One of the main reservations regarding upfront CN for mRCC is the need to consider the risk that 15–30% of patients will not receive subsequent systemic therapy; many of such patients were unable to receive treatment owing to rapid disease progression or postoperative complications [10]. Therefore, a discussion on whether upfront CN should be considered in all patients is necessary.

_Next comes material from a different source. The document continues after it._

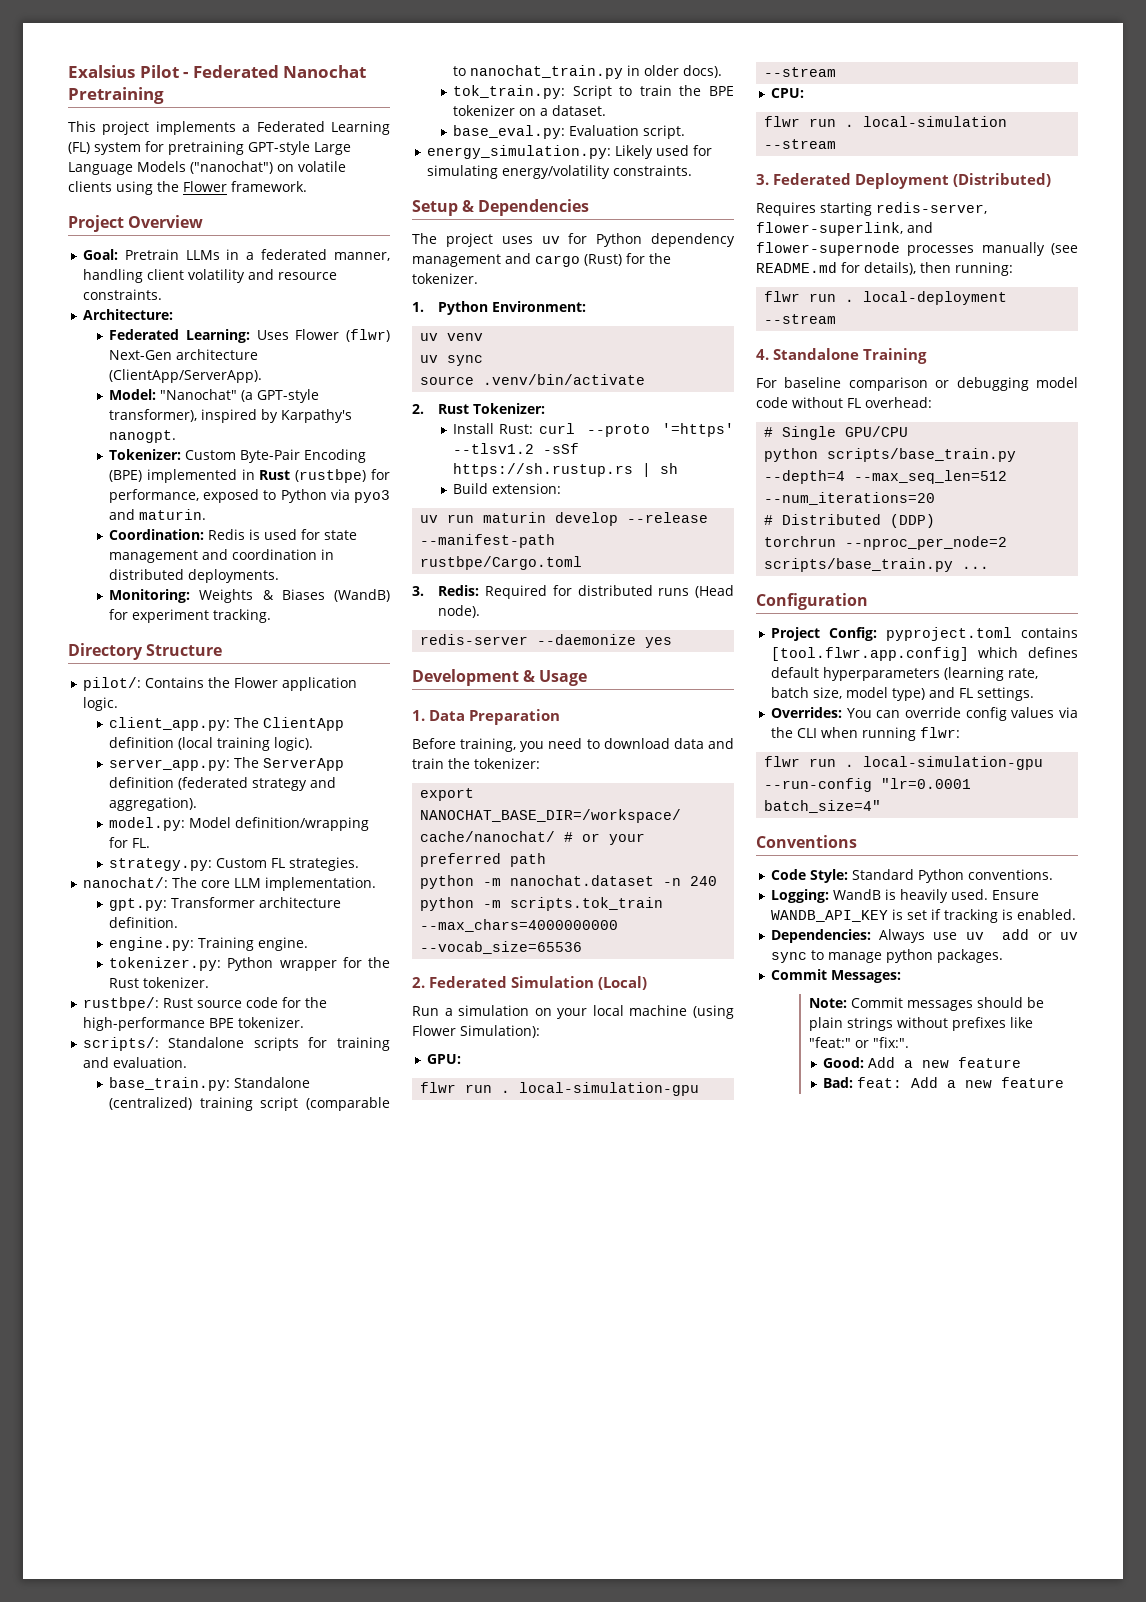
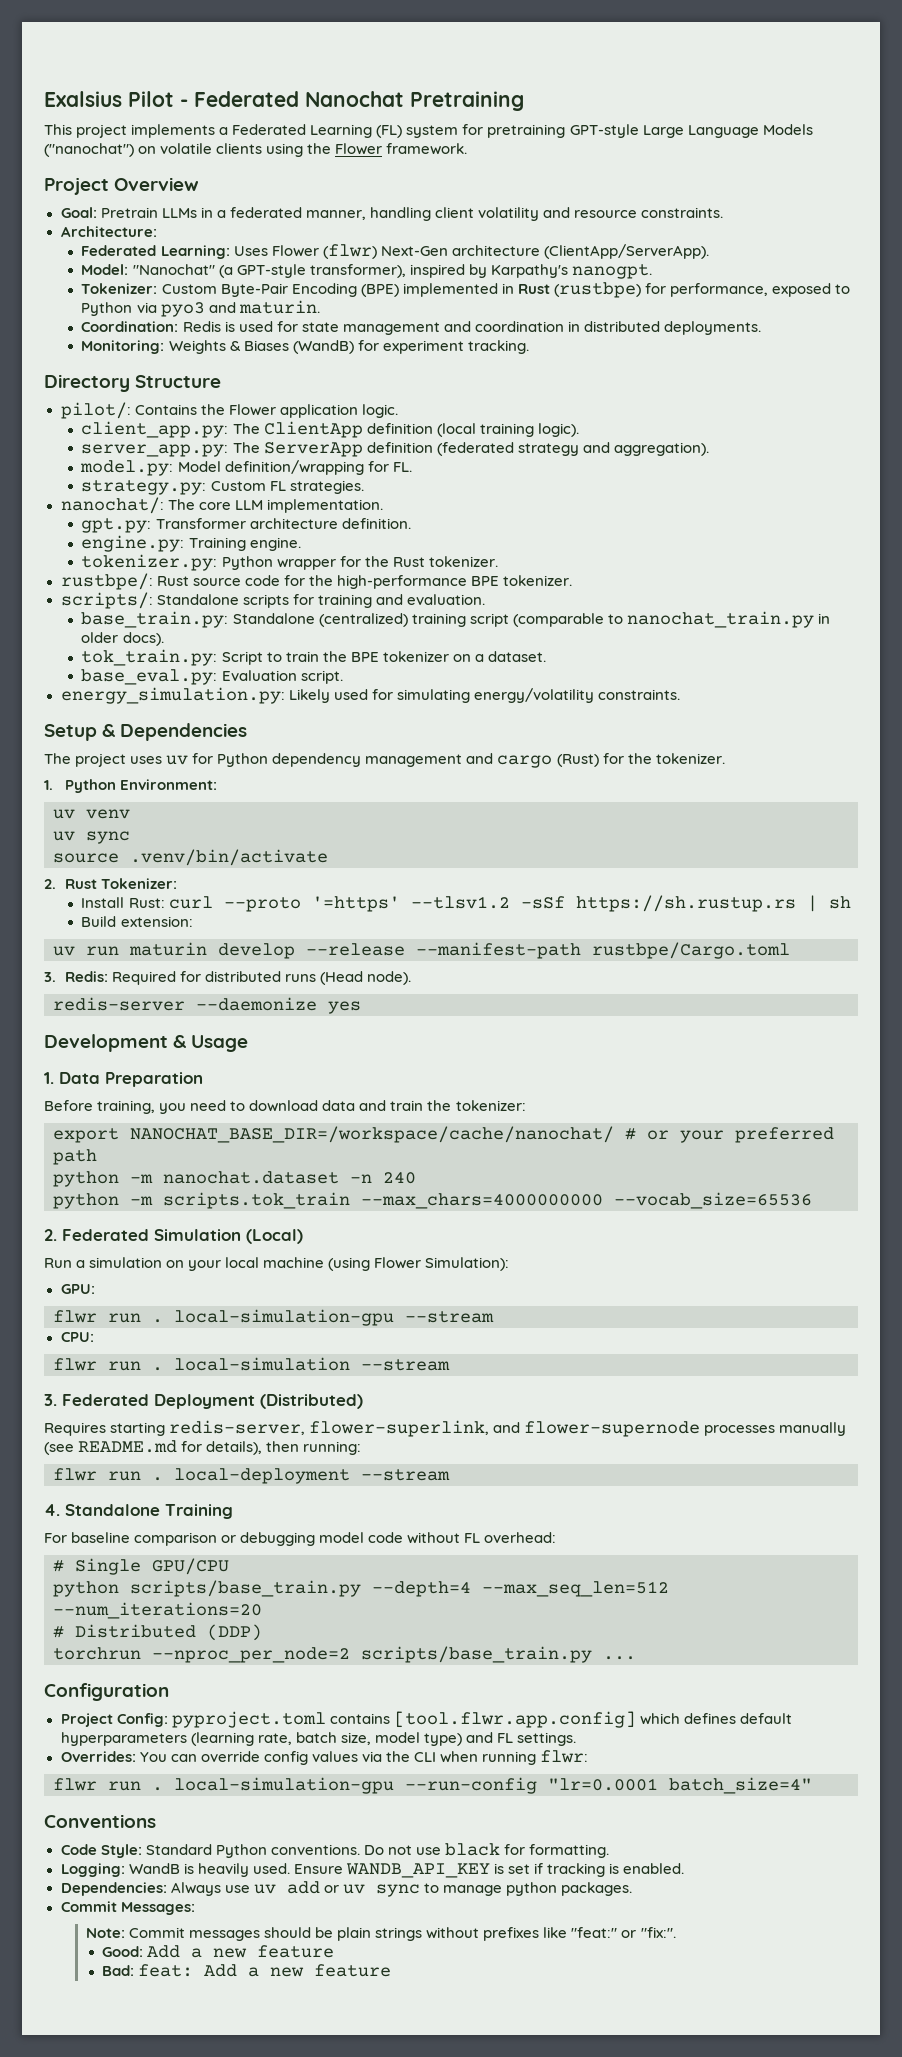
+ Do not use black for formatting.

The first consideration in systemic therapy for mRCC is the establishment of a method to identify patients with biologically aggressive diseases who have a poor prognosis [25]. The phase II study results of 66 patients who received sunitinib before scheduled CN revealed that 27% of the patients had disease progression before or at the time of surgery [36]. In another phase II trial involving 104 patients who received preoperative treatment with pazopanib before planned CN, 16% exhibited disease progression and were unable to receive surgery [37]. Those patients had a shorter OS than those who achieved clinical response (median OS 3.9 months vs. 24.0 months, HR = 3.92; 95% CI 1.78–8.63) [37,38]. Thus, identifying patients who are unlikely to benefit from CN by providing upfront systemic therapy may be possible [25]. However, deferred CN seems to be a treatment worth considering in the era of combination treatment with ICI + MTT, due to the fact that <10% of patients progress after their treatments [6,7,8]. Although some patients may show progression after treatment with ICI + MTT, the establishment of criteria for selecting patients who will benefit from ICI + MTT combination therapy is important.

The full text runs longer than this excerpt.